Task instructions — Print, please, the line that contains "PUBLICIDAD ENGAÑOSA - ONDARÇUHU" and each line after it to the end of the entries, unchanged and with nothing else.

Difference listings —
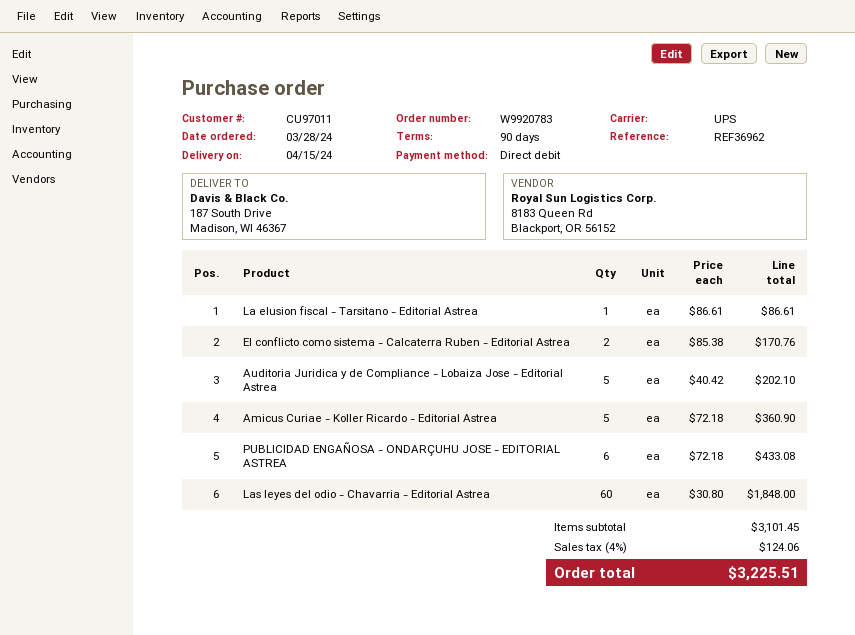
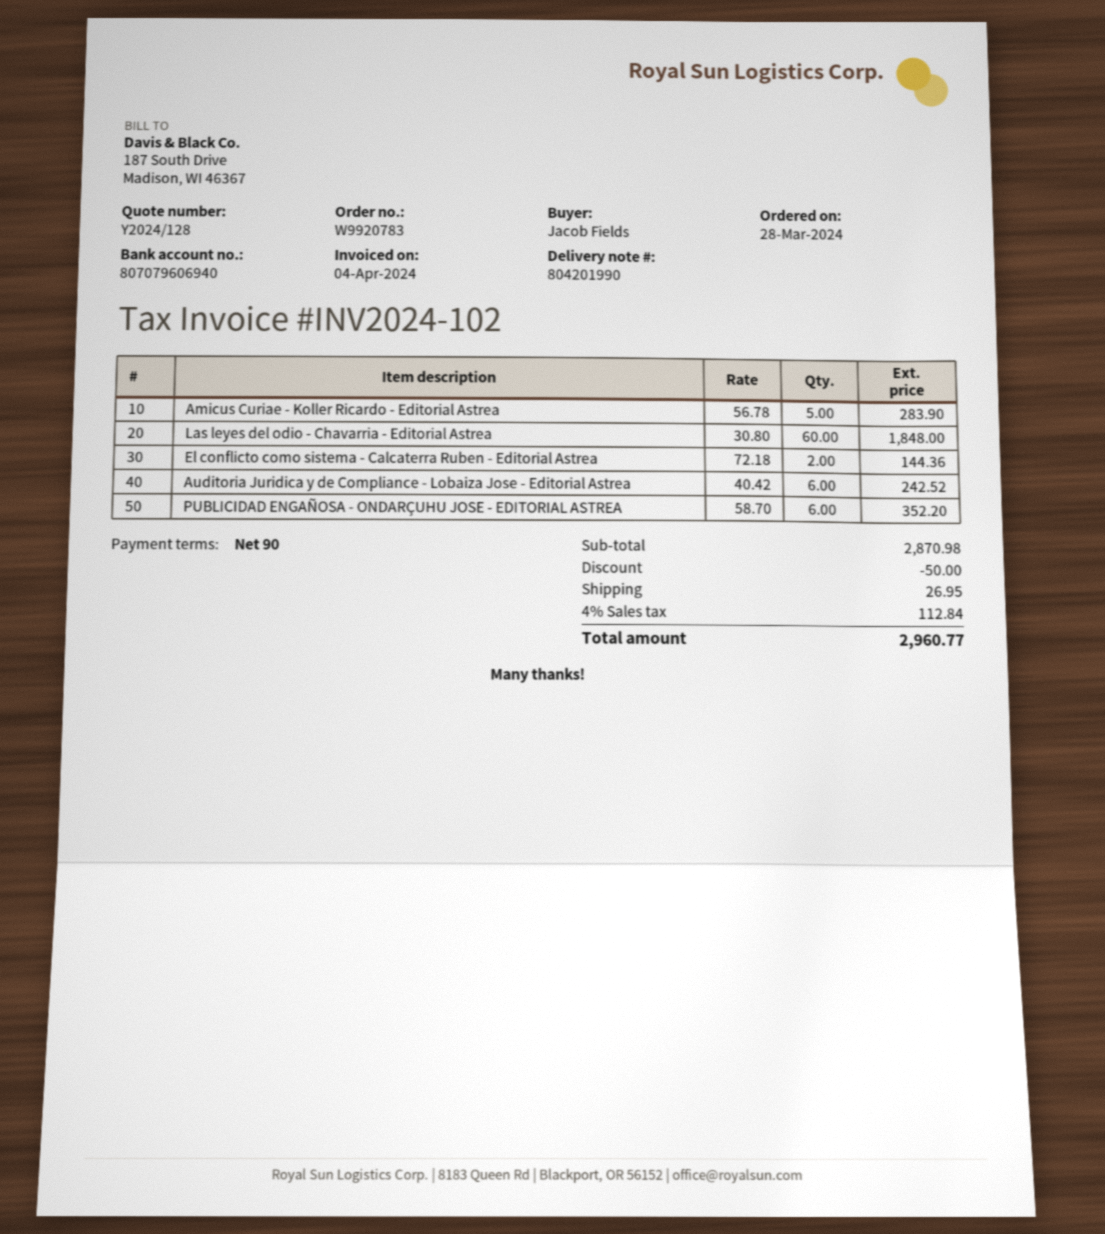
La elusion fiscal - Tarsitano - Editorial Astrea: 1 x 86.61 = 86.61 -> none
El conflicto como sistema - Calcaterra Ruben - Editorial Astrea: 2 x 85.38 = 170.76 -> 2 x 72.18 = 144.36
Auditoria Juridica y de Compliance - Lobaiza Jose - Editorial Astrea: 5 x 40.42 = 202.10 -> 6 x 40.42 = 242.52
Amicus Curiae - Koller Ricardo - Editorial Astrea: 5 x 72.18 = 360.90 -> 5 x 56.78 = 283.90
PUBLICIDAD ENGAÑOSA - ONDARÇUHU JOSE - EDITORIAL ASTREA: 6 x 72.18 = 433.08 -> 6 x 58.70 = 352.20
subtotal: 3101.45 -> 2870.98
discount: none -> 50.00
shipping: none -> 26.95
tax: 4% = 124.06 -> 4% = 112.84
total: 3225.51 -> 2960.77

Answer below —
PUBLICIDAD ENGAÑOSA - ONDARÇUHU JOSE - EDITORIAL ASTREA: 6 x 72.18 = 433.08 -> 6 x 58.70 = 352.20
subtotal: 3101.45 -> 2870.98
discount: none -> 50.00
shipping: none -> 26.95
tax: 4% = 124.06 -> 4% = 112.84
total: 3225.51 -> 2960.77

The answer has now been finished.